BCDR for AKS: What Fails and What Doesn't

AKS makes horizontal scaling easy.

It makes BCDR hard.

A zone failure in one region cascades differently than it would for VMs.

The pod that fails is quickly replaced by Kubernetes. If that pod had local state, that state is lost. If your database or backing service is also down, the replacement pod still fails.

Most AKS failures are not cluster failures. They are state failures.

Why this matters

BCDR for AKS is layered:

Pod level: Kubernetes automatically restarts (but local state is lost).
Node level: Kubernetes reschedules pods to other nodes (but zone failure affects all nodes).
Region level: Active-active or failover (but requires cross-region network and state sync).

AKS BCDR also splits into two planes:

Control plane: API server and scheduling behavior.
Data plane: nodes, pods, storage, and dependencies.

Control plane recovery does not guarantee data plane recovery.

Most teams only get the pod layer right.

Framework or model

Use this BCDR matrix:

Failure	Pod-only	Node-only	Zone	Region
Pod level	Auto-restart	Auto-reschedule	Cascades	Cascades
Node level	-	Auto-drain	Need zone-aware	Need region failover
Zone level	-	-	Auto-balance (if multi-zone)	Cascades
Region level	-	-	-	Requires active-active or failover

Most production workloads need zone + region coverage.

Practical implementation

For multi-zone resilience:

Deploy AKS cluster with Availability Zones (not just nodes in one zone).
Use PodDisruptionBudgets to prevent all pods from being evicted.
Use zone-redundant storage where supported, such as ZRS disks, Azure Files, or external PaaS databases designed for zone or region resilience.

For cross-region resilience:

Active-active: Two AKS clusters, both serving traffic, same backing database.
Failover: Primary cluster + standby cluster on standby, traffic manager switches on failure.

Cross-region resilience is primarily a data problem.

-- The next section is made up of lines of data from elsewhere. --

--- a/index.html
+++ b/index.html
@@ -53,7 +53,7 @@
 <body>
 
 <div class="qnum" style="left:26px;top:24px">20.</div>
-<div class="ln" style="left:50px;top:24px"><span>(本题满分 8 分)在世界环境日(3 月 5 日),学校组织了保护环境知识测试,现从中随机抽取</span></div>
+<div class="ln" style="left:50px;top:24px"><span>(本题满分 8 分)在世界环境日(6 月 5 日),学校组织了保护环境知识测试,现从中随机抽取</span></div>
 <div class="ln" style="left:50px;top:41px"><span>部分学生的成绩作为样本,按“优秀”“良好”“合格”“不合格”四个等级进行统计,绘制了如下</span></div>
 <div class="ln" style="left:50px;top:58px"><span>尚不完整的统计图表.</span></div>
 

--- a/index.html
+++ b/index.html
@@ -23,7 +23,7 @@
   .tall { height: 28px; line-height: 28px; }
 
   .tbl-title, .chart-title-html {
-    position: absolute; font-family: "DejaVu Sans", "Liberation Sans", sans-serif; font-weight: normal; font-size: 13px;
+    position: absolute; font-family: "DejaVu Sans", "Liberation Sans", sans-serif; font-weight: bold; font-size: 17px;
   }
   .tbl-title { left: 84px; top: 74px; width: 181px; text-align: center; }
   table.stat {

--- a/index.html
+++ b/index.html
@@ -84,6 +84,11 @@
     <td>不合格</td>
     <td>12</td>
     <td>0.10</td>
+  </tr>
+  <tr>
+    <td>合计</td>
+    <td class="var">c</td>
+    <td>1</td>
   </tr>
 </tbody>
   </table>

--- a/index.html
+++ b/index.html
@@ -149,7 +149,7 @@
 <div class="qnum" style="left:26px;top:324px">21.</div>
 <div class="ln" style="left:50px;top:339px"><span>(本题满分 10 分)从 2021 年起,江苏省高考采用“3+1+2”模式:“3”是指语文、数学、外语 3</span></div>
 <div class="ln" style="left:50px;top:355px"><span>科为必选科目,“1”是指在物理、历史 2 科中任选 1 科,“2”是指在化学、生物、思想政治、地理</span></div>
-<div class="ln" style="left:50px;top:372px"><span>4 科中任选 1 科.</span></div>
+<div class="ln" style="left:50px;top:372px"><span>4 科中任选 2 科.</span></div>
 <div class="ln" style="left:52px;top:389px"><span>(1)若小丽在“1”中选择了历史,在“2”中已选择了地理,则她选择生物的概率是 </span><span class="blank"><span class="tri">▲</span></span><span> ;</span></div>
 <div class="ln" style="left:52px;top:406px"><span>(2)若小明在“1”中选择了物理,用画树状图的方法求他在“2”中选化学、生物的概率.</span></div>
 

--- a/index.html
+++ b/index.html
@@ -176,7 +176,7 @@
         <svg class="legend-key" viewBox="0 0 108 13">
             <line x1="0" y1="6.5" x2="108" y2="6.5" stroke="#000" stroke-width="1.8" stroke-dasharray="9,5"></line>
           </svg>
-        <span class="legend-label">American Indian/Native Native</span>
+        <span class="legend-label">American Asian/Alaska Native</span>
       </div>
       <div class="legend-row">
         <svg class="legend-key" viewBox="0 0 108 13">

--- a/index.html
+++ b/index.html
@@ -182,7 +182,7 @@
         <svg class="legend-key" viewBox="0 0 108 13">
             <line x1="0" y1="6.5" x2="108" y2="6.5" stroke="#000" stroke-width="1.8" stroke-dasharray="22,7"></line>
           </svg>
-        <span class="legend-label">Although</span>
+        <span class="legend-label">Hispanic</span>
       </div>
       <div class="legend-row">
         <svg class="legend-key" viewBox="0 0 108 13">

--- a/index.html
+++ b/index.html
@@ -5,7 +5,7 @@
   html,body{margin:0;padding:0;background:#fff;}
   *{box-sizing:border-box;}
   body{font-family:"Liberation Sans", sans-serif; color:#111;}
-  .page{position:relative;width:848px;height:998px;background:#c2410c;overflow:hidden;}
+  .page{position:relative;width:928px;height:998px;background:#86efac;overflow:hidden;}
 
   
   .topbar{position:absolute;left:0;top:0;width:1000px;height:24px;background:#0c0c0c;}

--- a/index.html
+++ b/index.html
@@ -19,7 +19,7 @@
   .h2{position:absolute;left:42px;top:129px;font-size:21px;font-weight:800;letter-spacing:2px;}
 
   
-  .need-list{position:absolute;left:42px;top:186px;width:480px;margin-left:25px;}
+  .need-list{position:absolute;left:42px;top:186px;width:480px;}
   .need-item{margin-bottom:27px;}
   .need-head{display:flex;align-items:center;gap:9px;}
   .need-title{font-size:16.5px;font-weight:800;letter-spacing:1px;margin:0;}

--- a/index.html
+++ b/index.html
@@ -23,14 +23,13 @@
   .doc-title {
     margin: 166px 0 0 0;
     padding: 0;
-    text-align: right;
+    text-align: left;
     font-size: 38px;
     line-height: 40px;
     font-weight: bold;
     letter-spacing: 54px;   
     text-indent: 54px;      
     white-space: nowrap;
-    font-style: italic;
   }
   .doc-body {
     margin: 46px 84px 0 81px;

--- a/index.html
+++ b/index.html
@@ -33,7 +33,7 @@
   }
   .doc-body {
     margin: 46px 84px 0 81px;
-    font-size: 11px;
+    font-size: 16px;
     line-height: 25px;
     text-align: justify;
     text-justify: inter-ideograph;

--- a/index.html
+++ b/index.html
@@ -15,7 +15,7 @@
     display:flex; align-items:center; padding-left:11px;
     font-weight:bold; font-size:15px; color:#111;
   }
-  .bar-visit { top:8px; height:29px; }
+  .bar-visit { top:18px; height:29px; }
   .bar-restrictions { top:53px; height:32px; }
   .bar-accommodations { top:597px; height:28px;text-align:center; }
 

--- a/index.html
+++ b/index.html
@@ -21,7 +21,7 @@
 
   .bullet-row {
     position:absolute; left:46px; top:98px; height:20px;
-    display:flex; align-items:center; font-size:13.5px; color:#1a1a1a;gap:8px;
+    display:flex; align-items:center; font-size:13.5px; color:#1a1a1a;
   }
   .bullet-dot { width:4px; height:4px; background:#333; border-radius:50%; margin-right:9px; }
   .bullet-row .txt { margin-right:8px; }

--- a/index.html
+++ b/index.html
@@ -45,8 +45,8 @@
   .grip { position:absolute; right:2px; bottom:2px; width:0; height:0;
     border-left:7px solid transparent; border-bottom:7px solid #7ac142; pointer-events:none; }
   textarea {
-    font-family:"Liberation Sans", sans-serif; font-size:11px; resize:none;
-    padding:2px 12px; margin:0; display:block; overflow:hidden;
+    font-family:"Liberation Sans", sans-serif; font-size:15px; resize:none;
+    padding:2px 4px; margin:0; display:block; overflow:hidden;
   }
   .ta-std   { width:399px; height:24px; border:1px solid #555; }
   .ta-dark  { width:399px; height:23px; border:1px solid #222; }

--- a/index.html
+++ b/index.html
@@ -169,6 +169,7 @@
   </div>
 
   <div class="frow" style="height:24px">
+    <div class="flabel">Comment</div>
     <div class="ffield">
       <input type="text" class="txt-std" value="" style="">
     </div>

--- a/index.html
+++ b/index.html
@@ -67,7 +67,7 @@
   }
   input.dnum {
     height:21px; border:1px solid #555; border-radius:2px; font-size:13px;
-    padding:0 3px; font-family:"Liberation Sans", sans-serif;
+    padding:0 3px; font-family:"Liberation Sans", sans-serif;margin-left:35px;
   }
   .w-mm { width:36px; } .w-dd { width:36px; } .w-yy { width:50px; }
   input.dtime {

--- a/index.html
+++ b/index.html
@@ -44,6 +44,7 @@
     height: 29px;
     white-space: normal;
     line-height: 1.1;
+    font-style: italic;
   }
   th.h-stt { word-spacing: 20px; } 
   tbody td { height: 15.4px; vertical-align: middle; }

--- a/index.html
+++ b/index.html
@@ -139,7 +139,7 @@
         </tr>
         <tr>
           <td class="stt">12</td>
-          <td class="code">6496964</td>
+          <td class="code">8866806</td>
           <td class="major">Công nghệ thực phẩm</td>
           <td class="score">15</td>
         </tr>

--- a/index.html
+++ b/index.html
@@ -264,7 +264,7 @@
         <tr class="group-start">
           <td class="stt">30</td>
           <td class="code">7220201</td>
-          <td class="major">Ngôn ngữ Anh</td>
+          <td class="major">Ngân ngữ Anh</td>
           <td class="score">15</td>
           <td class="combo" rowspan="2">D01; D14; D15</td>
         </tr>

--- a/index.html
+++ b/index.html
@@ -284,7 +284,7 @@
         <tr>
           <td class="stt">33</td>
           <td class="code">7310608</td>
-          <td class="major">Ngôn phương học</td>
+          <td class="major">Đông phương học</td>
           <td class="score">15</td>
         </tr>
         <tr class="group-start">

Compute failover is usually easier than keeping state consistent across regions.

Cluster upgrades should be treated like controlled failures. If a workload cannot tolerate rolling disruption during upgrades, the BCDR design is incomplete.

What to do this week

Check your AKS cluster: How many zones is it deployed to? (Where supported, target 3 zones.)
Check your storage: Is it ZRS or GZRS? (If not, fix it.)
Check your stateful workloads: Do they lose data if a pod is evicted?
Plan cross-region backup: Do you have a second AKS cluster or backup plan?

BCDR for Kubernetes is not harder than BCDR for VMs. It just requires thinking about multiple layers at once.

I work at Microsoft. The views expressed here are my own and based solely on publicly available information. This content is for educational purposes and does not represent official Microsoft guidance or commitments.